Reproduce exactly the lines that run from the start of the records below to the line with "total: 15471.00 -> 15993.00", inclusive.

**Data supplied**
:::::

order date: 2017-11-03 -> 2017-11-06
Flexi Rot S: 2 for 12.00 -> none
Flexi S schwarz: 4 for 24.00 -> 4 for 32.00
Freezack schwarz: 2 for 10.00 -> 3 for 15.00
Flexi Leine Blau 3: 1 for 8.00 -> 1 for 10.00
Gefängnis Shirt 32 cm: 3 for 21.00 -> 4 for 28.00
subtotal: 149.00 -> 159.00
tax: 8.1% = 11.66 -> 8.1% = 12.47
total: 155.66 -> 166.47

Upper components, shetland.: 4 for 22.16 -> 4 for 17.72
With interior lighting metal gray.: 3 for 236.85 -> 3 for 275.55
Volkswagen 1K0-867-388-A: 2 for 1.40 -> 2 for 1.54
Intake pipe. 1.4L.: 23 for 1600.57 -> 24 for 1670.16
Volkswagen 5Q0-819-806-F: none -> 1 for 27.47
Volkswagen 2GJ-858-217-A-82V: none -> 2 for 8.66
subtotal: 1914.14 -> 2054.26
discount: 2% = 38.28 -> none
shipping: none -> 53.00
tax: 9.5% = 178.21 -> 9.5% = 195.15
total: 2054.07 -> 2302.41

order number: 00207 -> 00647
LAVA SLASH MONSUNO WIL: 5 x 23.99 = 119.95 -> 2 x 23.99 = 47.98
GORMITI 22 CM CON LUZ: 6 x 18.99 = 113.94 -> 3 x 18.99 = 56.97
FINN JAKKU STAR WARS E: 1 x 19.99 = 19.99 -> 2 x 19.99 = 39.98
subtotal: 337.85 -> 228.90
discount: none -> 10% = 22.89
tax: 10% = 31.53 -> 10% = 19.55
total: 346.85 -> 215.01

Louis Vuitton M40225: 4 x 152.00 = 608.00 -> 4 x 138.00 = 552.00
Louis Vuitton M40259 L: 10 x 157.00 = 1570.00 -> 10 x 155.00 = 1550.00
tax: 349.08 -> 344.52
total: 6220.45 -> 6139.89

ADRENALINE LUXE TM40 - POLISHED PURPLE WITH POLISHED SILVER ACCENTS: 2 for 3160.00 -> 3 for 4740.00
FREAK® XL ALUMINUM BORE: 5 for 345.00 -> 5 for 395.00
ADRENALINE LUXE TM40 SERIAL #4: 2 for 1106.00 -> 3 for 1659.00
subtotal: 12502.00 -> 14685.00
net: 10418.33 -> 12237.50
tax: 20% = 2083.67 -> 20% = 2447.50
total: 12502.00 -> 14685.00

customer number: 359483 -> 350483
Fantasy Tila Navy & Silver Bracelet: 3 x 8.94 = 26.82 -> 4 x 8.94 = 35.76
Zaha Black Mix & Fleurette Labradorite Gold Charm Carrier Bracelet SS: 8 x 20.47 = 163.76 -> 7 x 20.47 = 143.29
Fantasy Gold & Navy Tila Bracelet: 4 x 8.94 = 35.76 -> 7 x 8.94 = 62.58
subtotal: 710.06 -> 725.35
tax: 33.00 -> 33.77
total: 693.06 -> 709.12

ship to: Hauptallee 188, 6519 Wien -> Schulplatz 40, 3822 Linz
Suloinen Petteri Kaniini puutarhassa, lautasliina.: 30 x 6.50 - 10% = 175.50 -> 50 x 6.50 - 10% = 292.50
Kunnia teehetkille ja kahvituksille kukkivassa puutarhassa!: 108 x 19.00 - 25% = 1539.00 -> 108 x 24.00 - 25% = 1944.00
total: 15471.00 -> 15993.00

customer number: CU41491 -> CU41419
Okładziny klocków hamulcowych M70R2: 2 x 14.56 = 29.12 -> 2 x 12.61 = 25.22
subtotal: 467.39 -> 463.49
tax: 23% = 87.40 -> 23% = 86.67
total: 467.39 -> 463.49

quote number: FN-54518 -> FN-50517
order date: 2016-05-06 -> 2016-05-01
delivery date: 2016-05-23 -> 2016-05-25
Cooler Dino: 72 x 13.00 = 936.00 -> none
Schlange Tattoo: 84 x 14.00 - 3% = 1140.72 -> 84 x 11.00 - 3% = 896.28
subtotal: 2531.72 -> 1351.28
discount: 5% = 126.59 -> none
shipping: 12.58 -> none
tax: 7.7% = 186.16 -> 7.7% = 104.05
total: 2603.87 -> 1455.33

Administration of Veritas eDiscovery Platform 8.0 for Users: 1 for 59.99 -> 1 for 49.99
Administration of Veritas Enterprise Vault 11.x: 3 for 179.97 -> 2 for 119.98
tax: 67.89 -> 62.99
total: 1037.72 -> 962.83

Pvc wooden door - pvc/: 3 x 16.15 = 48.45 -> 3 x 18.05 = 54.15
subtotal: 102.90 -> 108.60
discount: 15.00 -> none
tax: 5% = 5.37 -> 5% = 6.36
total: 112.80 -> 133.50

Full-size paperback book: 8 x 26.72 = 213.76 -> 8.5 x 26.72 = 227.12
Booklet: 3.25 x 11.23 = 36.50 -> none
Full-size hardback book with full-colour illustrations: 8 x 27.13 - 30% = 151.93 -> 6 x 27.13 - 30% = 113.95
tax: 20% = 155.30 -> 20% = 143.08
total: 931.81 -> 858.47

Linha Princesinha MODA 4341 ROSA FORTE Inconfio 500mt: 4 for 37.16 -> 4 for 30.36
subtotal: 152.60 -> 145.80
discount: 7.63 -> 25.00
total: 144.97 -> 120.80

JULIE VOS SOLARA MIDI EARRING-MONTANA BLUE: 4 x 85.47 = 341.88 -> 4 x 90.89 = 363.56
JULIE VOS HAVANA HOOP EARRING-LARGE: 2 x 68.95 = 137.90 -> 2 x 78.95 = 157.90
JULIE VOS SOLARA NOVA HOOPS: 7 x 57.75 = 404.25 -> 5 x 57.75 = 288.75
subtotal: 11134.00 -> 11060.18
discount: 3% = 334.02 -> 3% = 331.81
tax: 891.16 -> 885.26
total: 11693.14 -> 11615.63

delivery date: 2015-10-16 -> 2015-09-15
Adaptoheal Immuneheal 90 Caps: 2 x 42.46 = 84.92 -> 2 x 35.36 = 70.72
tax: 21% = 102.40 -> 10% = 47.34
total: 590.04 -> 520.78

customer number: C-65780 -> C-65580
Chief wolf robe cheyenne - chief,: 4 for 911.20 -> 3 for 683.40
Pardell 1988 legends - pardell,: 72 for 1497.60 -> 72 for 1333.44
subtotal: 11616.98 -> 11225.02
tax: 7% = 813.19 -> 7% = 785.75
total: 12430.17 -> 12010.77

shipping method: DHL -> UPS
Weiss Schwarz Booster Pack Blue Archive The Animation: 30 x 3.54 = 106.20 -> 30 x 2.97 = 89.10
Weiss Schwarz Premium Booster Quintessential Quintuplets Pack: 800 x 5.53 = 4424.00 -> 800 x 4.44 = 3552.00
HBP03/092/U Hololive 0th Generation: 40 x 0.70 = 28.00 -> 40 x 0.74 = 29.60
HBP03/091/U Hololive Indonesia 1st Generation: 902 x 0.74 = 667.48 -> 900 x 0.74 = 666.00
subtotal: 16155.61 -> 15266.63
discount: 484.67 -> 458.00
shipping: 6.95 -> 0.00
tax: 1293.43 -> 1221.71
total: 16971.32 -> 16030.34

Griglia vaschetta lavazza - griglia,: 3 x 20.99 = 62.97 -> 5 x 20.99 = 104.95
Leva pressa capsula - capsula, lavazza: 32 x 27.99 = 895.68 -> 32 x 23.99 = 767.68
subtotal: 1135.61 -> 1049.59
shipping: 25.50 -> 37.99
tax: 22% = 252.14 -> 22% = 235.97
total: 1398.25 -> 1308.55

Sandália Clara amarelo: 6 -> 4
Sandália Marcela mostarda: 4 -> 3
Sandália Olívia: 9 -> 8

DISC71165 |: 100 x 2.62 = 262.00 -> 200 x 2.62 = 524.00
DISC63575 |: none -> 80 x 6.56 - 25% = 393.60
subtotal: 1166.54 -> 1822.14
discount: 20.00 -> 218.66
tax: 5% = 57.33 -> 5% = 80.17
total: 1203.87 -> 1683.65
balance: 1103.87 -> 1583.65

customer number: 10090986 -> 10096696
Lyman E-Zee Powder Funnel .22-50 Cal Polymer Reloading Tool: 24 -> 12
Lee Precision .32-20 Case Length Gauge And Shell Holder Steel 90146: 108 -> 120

:::::

**Written answer**
order date: 2017-11-03 -> 2017-11-06
Flexi Rot S: 2 for 12.00 -> none
Flexi S schwarz: 4 for 24.00 -> 4 for 32.00
Freezack schwarz: 2 for 10.00 -> 3 for 15.00
Flexi Leine Blau 3: 1 for 8.00 -> 1 for 10.00
Gefängnis Shirt 32 cm: 3 for 21.00 -> 4 for 28.00
subtotal: 149.00 -> 159.00
tax: 8.1% = 11.66 -> 8.1% = 12.47
total: 155.66 -> 166.47

Upper components, shetland.: 4 for 22.16 -> 4 for 17.72
With interior lighting metal gray.: 3 for 236.85 -> 3 for 275.55
Volkswagen 1K0-867-388-A: 2 for 1.40 -> 2 for 1.54
Intake pipe. 1.4L.: 23 for 1600.57 -> 24 for 1670.16
Volkswagen 5Q0-819-806-F: none -> 1 for 27.47
Volkswagen 2GJ-858-217-A-82V: none -> 2 for 8.66
subtotal: 1914.14 -> 2054.26
discount: 2% = 38.28 -> none
shipping: none -> 53.00
tax: 9.5% = 178.21 -> 9.5% = 195.15
total: 2054.07 -> 2302.41

order number: 00207 -> 00647
LAVA SLASH MONSUNO WIL: 5 x 23.99 = 119.95 -> 2 x 23.99 = 47.98
GORMITI 22 CM CON LUZ: 6 x 18.99 = 113.94 -> 3 x 18.99 = 56.97
FINN JAKKU STAR WARS E: 1 x 19.99 = 19.99 -> 2 x 19.99 = 39.98
subtotal: 337.85 -> 228.90
discount: none -> 10% = 22.89
tax: 10% = 31.53 -> 10% = 19.55
total: 346.85 -> 215.01

Louis Vuitton M40225: 4 x 152.00 = 608.00 -> 4 x 138.00 = 552.00
Louis Vuitton M40259 L: 10 x 157.00 = 1570.00 -> 10 x 155.00 = 1550.00
tax: 349.08 -> 344.52
total: 6220.45 -> 6139.89

ADRENALINE LUXE TM40 - POLISHED PURPLE WITH POLISHED SILVER ACCENTS: 2 for 3160.00 -> 3 for 4740.00
FREAK® XL ALUMINUM BORE: 5 for 345.00 -> 5 for 395.00
ADRENALINE LUXE TM40 SERIAL #4: 2 for 1106.00 -> 3 for 1659.00
subtotal: 12502.00 -> 14685.00
net: 10418.33 -> 12237.50
tax: 20% = 2083.67 -> 20% = 2447.50
total: 12502.00 -> 14685.00

customer number: 359483 -> 350483
Fantasy Tila Navy & Silver Bracelet: 3 x 8.94 = 26.82 -> 4 x 8.94 = 35.76
Zaha Black Mix & Fleurette Labradorite Gold Charm Carrier Bracelet SS: 8 x 20.47 = 163.76 -> 7 x 20.47 = 143.29
Fantasy Gold & Navy Tila Bracelet: 4 x 8.94 = 35.76 -> 7 x 8.94 = 62.58
subtotal: 710.06 -> 725.35
tax: 33.00 -> 33.77
total: 693.06 -> 709.12

ship to: Hauptallee 188, 6519 Wien -> Schulplatz 40, 3822 Linz
Suloinen Petteri Kaniini puutarhassa, lautasliina.: 30 x 6.50 - 10% = 175.50 -> 50 x 6.50 - 10% = 292.50
Kunnia teehetkille ja kahvituksille kukkivassa puutarhassa!: 108 x 19.00 - 25% = 1539.00 -> 108 x 24.00 - 25% = 1944.00
total: 15471.00 -> 15993.00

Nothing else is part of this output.